### PROBLEM:
Each entry in the material below should be copied without any alteration.

### STORED DATA:
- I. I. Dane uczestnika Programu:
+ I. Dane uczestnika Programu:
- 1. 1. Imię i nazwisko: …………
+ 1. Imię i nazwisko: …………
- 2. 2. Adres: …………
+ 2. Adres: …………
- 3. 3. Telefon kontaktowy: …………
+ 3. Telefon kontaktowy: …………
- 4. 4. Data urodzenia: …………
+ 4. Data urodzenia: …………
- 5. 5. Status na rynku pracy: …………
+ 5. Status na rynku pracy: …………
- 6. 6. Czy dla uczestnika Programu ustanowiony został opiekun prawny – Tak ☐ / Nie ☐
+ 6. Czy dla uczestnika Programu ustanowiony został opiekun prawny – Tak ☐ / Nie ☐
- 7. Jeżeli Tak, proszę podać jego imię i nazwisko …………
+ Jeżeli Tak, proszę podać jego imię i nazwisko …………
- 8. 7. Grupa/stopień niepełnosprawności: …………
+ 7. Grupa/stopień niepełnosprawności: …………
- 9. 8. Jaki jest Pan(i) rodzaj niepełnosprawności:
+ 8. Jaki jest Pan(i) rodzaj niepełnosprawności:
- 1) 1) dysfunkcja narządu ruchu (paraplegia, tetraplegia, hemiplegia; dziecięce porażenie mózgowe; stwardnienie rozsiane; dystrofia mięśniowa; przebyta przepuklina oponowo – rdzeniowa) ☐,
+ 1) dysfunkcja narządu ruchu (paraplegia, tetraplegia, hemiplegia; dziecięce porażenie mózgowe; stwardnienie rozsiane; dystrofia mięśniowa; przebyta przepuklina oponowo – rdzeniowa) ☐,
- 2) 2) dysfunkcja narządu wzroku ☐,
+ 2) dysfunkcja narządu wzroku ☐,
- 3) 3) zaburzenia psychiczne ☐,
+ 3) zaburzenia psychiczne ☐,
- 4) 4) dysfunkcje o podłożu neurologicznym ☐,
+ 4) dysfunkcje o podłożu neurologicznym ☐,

### ANSWER SECTION:
- I. I. Dane uczestnika Programu:
+ I. Dane uczestnika Programu:
- 1. 1. Imię i nazwisko: …………
+ 1. Imię i nazwisko: …………
- 2. 2. Adres: …………
+ 2. Adres: …………
- 3. 3. Telefon kontaktowy: …………
+ 3. Telefon kontaktowy: …………
- 4. 4. Data urodzenia: …………
+ 4. Data urodzenia: …………
- 5. 5. Status na rynku pracy: …………
+ 5. Status na rynku pracy: …………
- 6. 6. Czy dla uczestnika Programu ustanowiony został opiekun prawny – Tak ☐ / Nie ☐
+ 6. Czy dla uczestnika Programu ustanowiony został opiekun prawny – Tak ☐ / Nie ☐
- 7. Jeżeli Tak, proszę podać jego imię i nazwisko …………
+ Jeżeli Tak, proszę podać jego imię i nazwisko …………
- 8. 7. Grupa/stopień niepełnosprawności: …………
+ 7. Grupa/stopień niepełnosprawności: …………
- 9. 8. Jaki jest Pan(i) rodzaj niepełnosprawności:
+ 8. Jaki jest Pan(i) rodzaj niepełnosprawności:
- 1) 1) dysfunkcja narządu ruchu (paraplegia, tetraplegia, hemiplegia; dziecięce porażenie mózgowe; stwardnienie rozsiane; dystrofia mięśniowa; przebyta przepuklina oponowo – rdzeniowa) ☐,
+ 1) dysfunkcja narządu ruchu (paraplegia, tetraplegia, hemiplegia; dziecięce porażenie mózgowe; stwardnienie rozsiane; dystrofia mięśniowa; przebyta przepuklina oponowo – rdzeniowa) ☐,
- 2) 2) dysfunkcja narządu wzroku ☐,
+ 2) dysfunkcja narządu wzroku ☐,
- 3) 3) zaburzenia psychiczne ☐,
+ 3) zaburzenia psychiczne ☐,
- 4) 4) dysfunkcje o podłożu neurologicznym ☐,
+ 4) dysfunkcje o podłożu neurologicznym ☐,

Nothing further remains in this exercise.